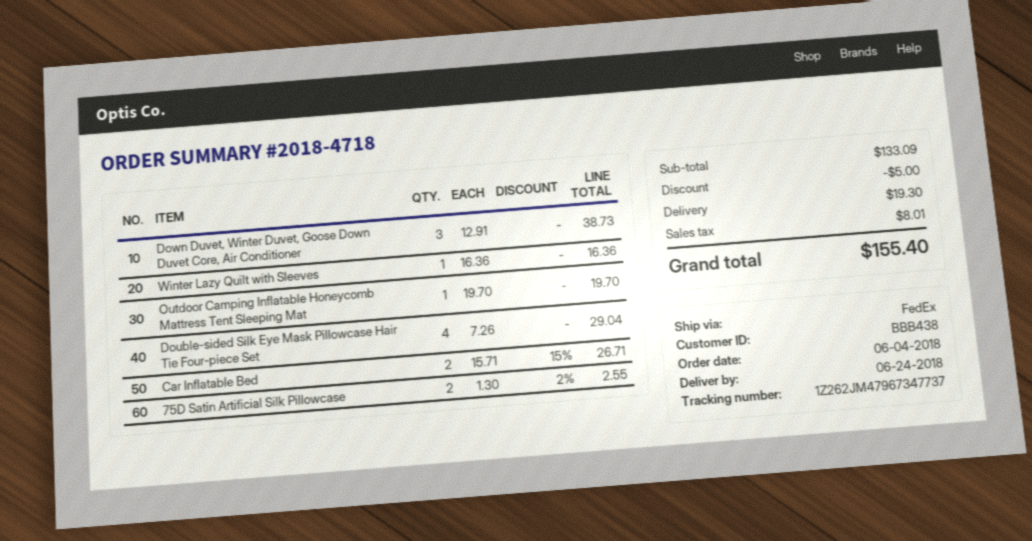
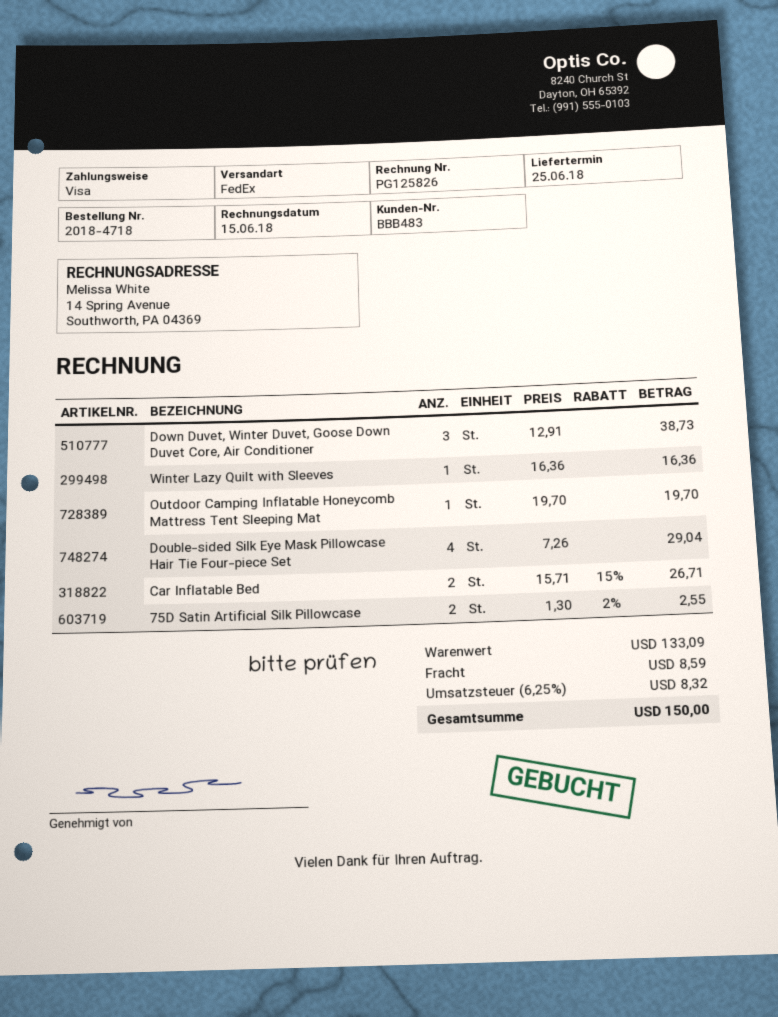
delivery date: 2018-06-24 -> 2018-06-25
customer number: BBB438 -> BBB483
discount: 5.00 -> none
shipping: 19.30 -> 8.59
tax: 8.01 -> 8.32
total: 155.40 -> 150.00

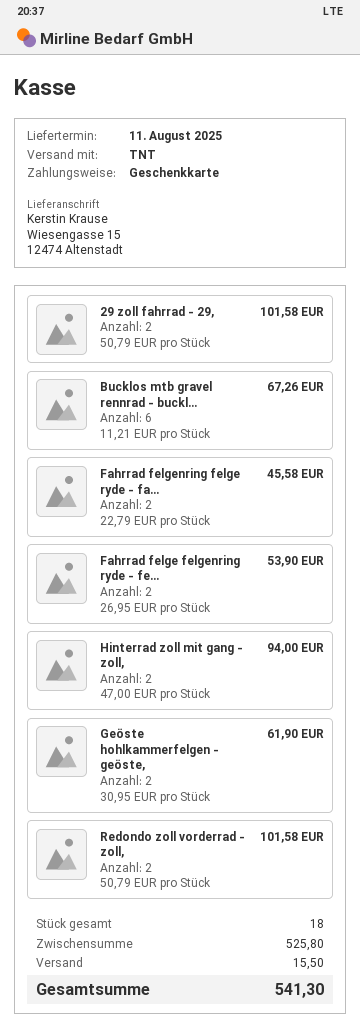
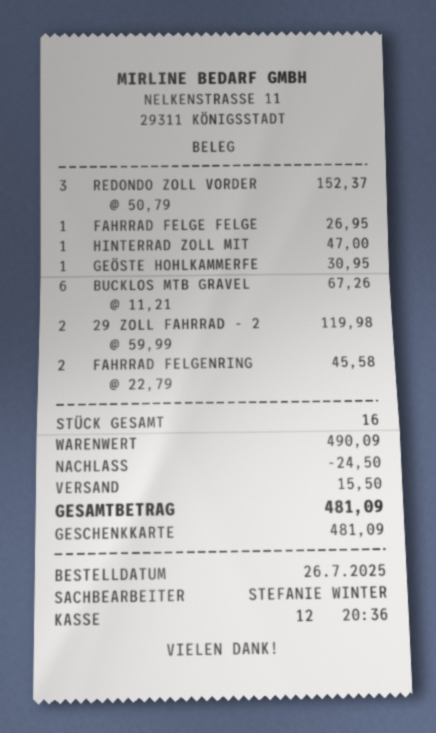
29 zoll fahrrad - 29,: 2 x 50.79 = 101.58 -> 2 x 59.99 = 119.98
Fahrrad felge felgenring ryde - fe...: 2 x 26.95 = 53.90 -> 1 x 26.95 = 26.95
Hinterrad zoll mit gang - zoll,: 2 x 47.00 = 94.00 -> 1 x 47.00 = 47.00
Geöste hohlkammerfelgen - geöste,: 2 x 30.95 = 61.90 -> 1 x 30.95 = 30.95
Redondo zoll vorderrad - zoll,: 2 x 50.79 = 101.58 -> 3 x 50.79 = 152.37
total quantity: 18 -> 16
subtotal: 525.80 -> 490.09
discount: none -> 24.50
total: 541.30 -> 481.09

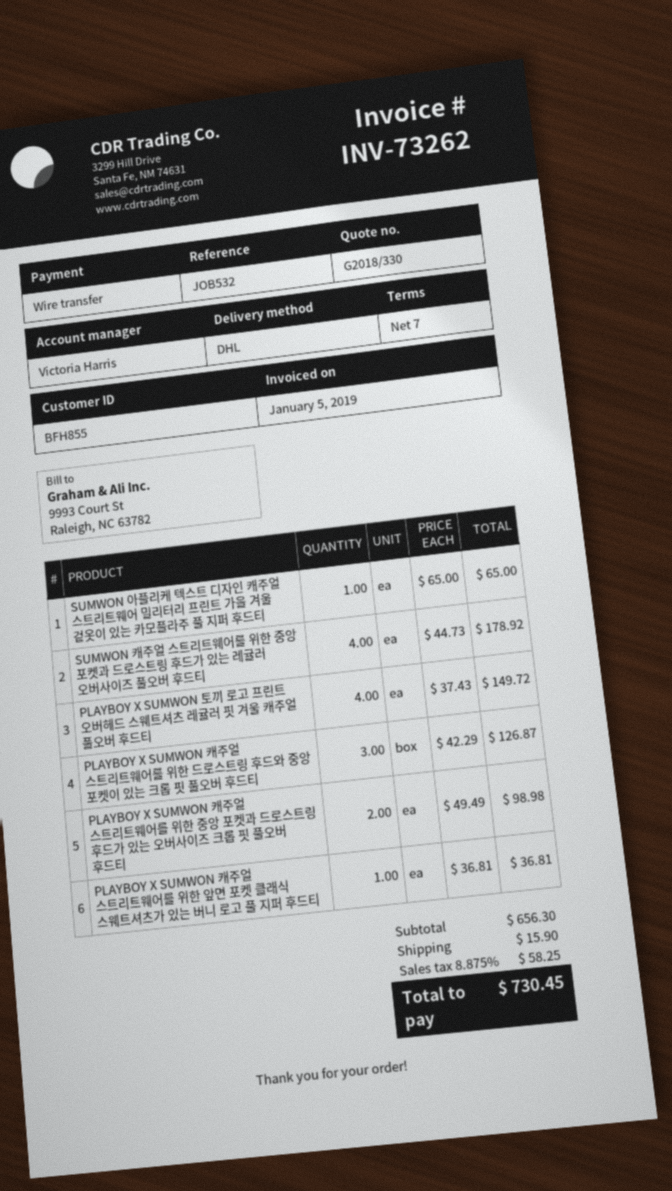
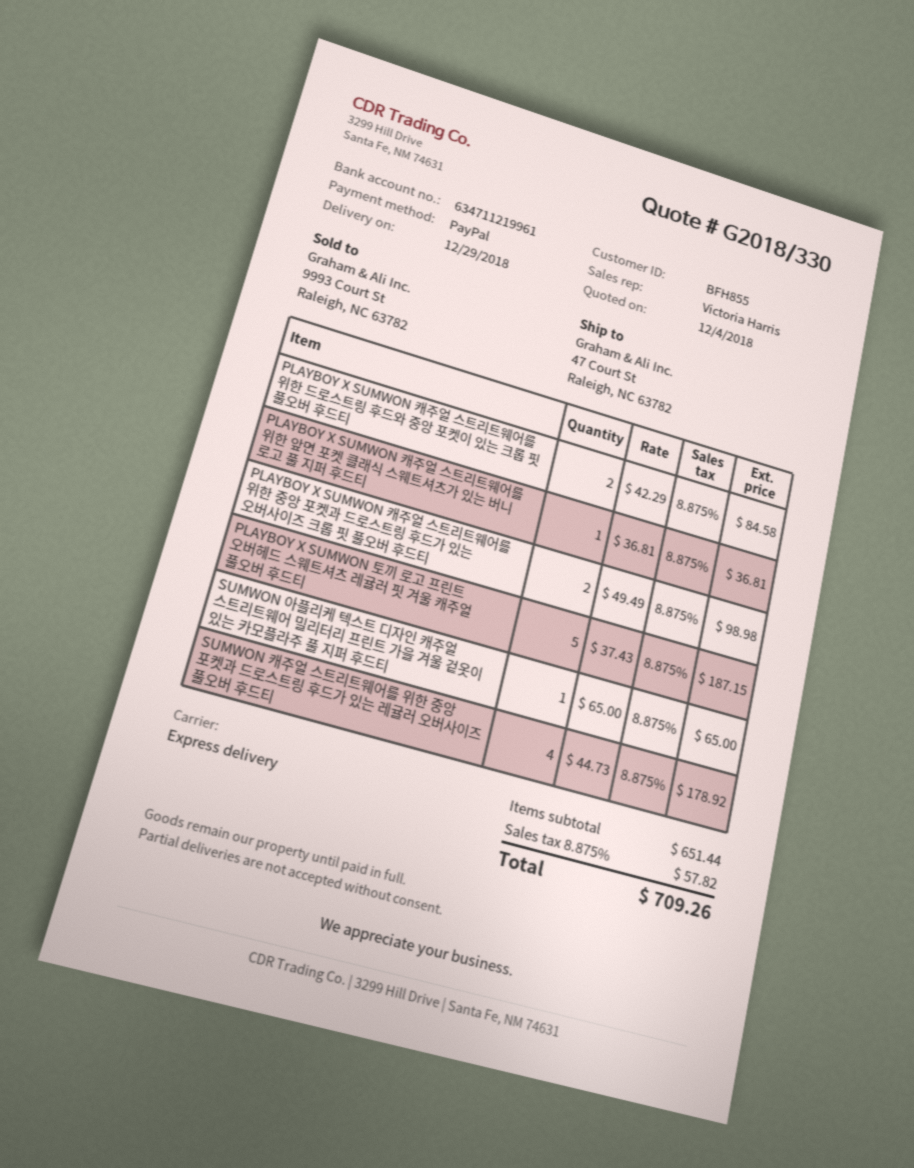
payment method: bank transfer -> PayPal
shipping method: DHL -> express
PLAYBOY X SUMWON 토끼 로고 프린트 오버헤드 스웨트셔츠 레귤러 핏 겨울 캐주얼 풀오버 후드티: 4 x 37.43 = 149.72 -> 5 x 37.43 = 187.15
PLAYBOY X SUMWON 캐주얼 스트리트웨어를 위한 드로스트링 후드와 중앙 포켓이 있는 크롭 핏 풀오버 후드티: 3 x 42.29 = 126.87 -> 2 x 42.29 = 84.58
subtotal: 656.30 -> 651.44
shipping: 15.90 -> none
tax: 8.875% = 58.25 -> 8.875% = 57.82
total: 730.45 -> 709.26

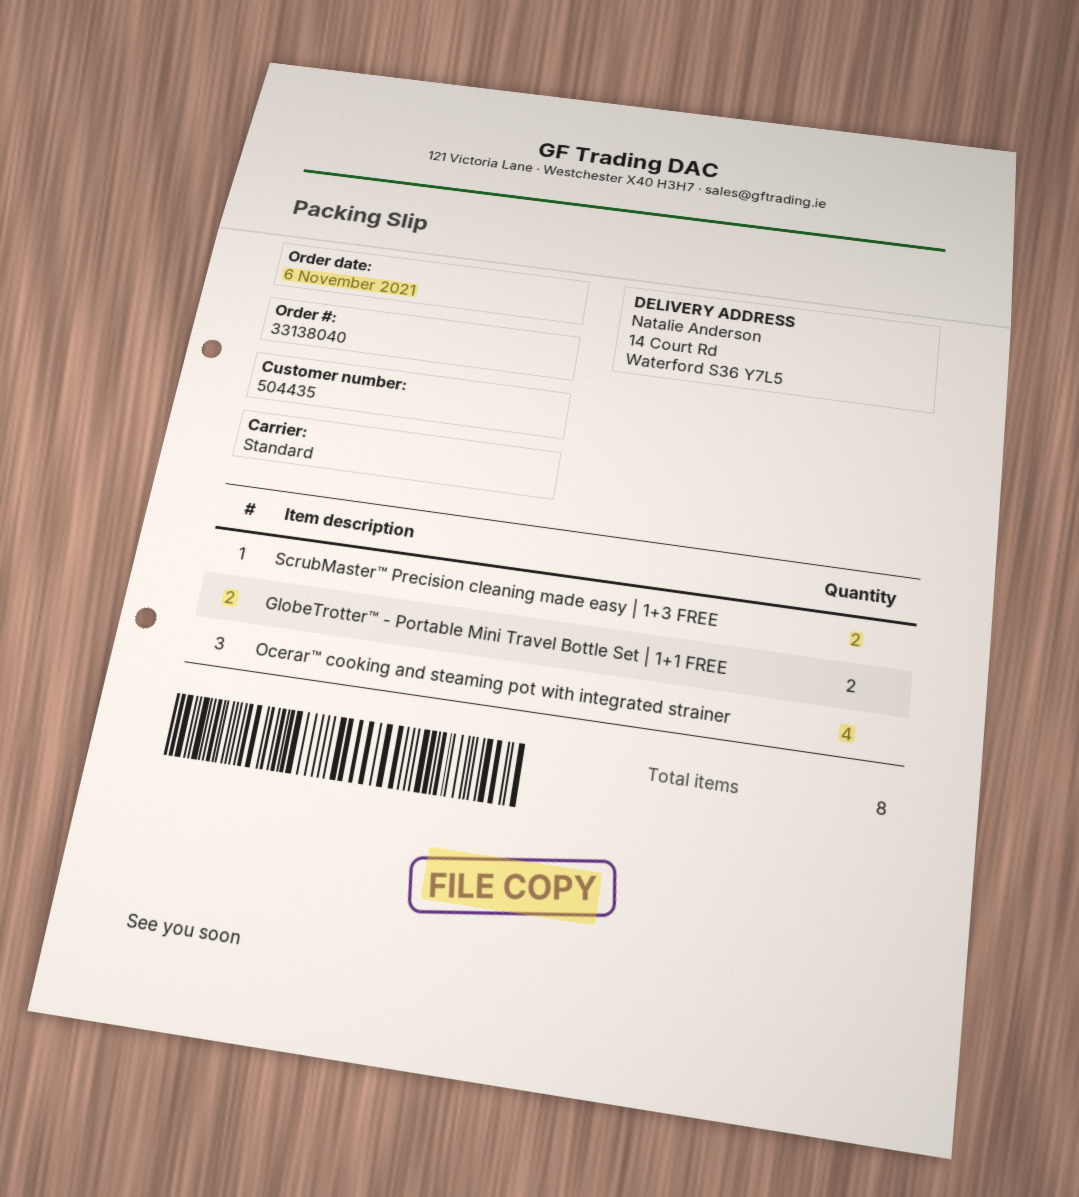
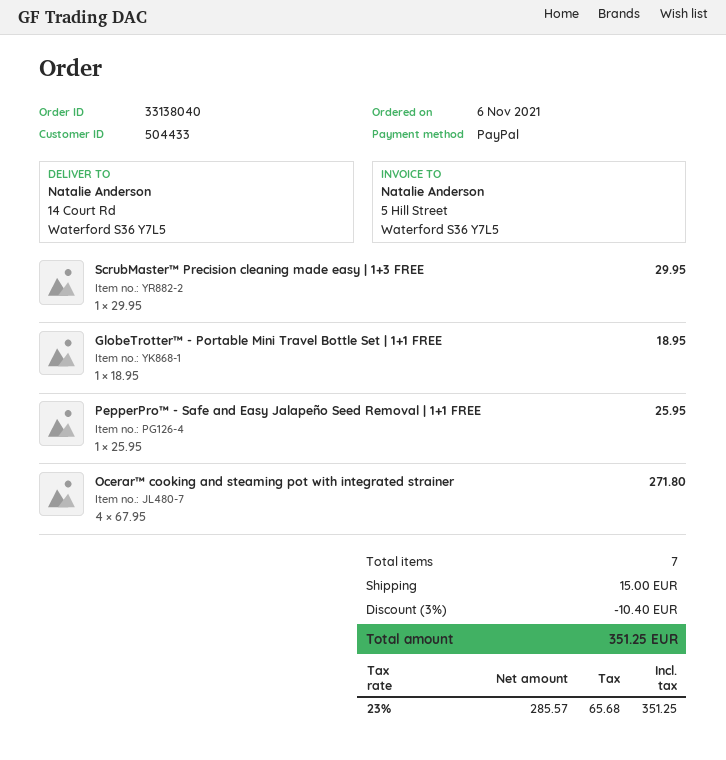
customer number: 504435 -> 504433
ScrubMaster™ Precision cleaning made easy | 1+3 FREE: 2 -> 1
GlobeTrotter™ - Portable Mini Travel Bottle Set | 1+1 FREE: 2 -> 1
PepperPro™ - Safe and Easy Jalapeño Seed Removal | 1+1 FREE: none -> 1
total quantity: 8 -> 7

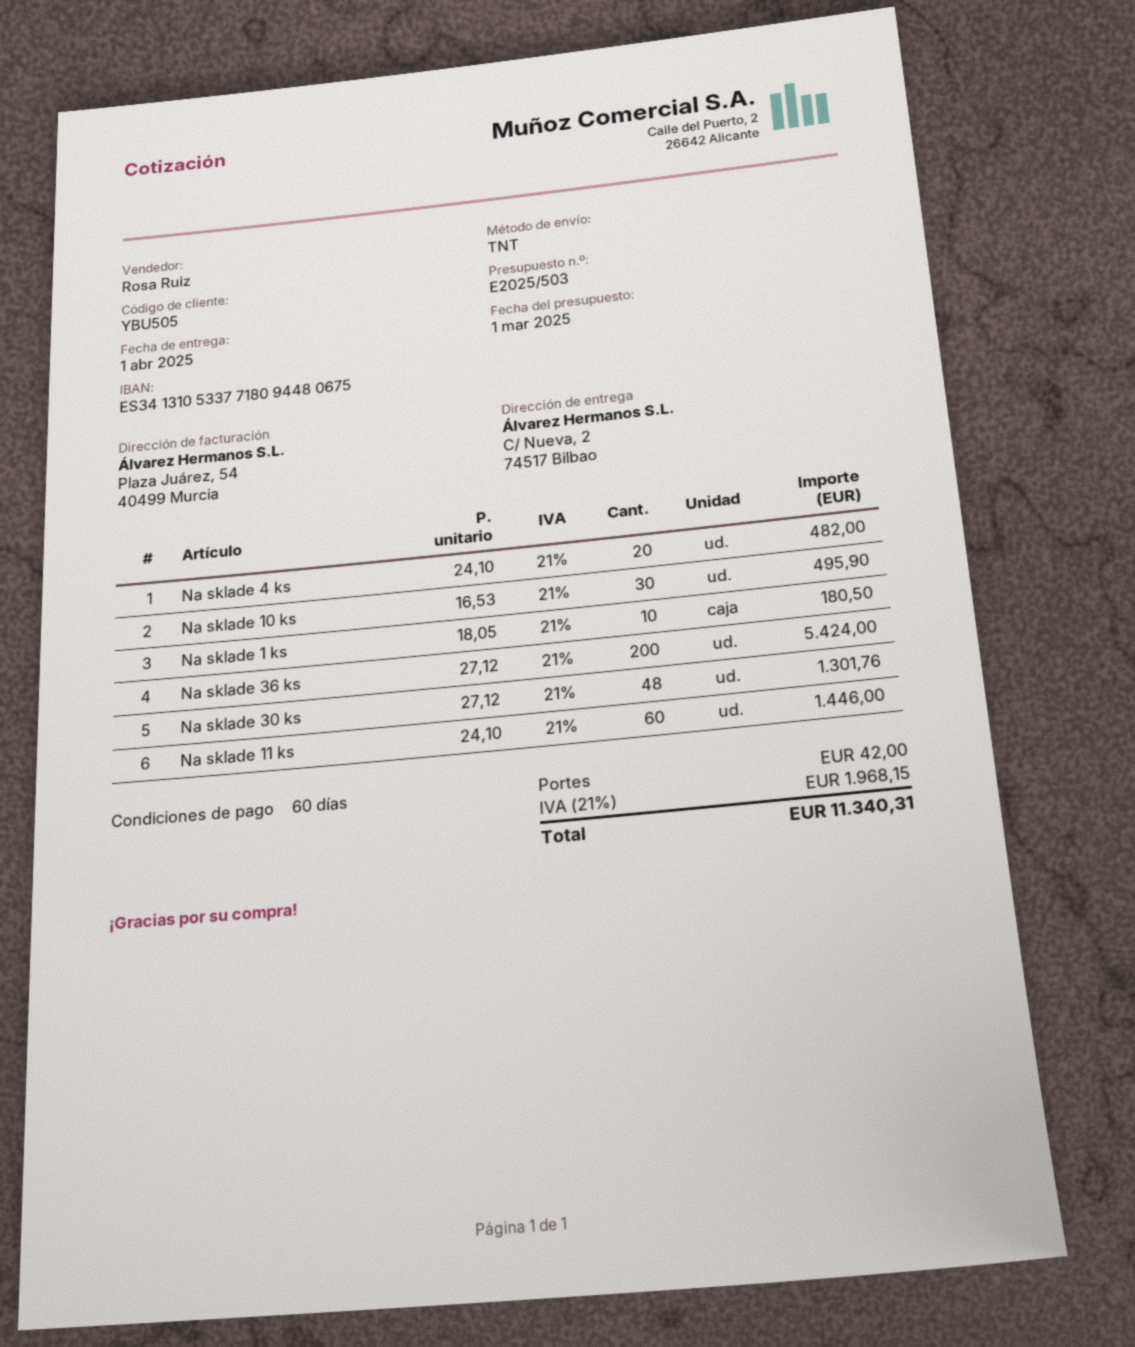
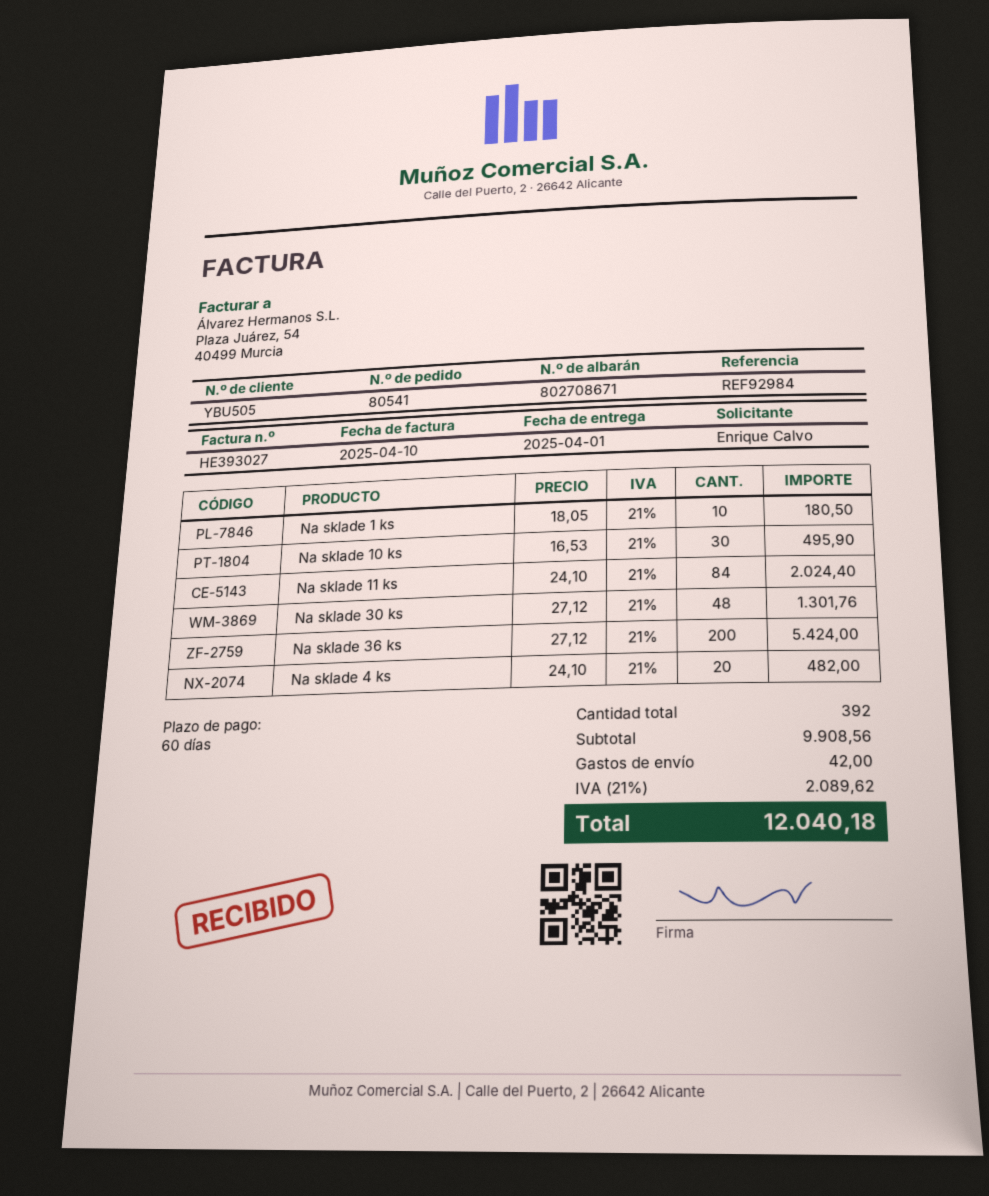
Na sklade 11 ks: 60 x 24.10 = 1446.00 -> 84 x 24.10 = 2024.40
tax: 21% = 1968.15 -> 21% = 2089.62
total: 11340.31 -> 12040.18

= = =

**DIRECTIONS**
Starting from the line where "total: 541.30 -> 481.09" appears, copy every line through the end of the material, both ends included, but no pictures.

**RESULT OF THE EXERCISE**
total: 541.30 -> 481.09

payment method: bank transfer -> PayPal
shipping method: DHL -> express
PLAYBOY X SUMWON 토끼 로고 프린트 오버헤드 스웨트셔츠 레귤러 핏 겨울 캐주얼 풀오버 후드티: 4 x 37.43 = 149.72 -> 5 x 37.43 = 187.15
PLAYBOY X SUMWON 캐주얼 스트리트웨어를 위한 드로스트링 후드와 중앙 포켓이 있는 크롭 핏 풀오버 후드티: 3 x 42.29 = 126.87 -> 2 x 42.29 = 84.58
subtotal: 656.30 -> 651.44
shipping: 15.90 -> none
tax: 8.875% = 58.25 -> 8.875% = 57.82
total: 730.45 -> 709.26

customer number: 504435 -> 504433
ScrubMaster™ Precision cleaning made easy | 1+3 FREE: 2 -> 1
GlobeTrotter™ - Portable Mini Travel Bottle Set | 1+1 FREE: 2 -> 1
PepperPro™ - Safe and Easy Jalapeño Seed Removal | 1+1 FREE: none -> 1
total quantity: 8 -> 7

Na sklade 11 ks: 60 x 24.10 = 1446.00 -> 84 x 24.10 = 2024.40
tax: 21% = 1968.15 -> 21% = 2089.62
total: 11340.31 -> 12040.18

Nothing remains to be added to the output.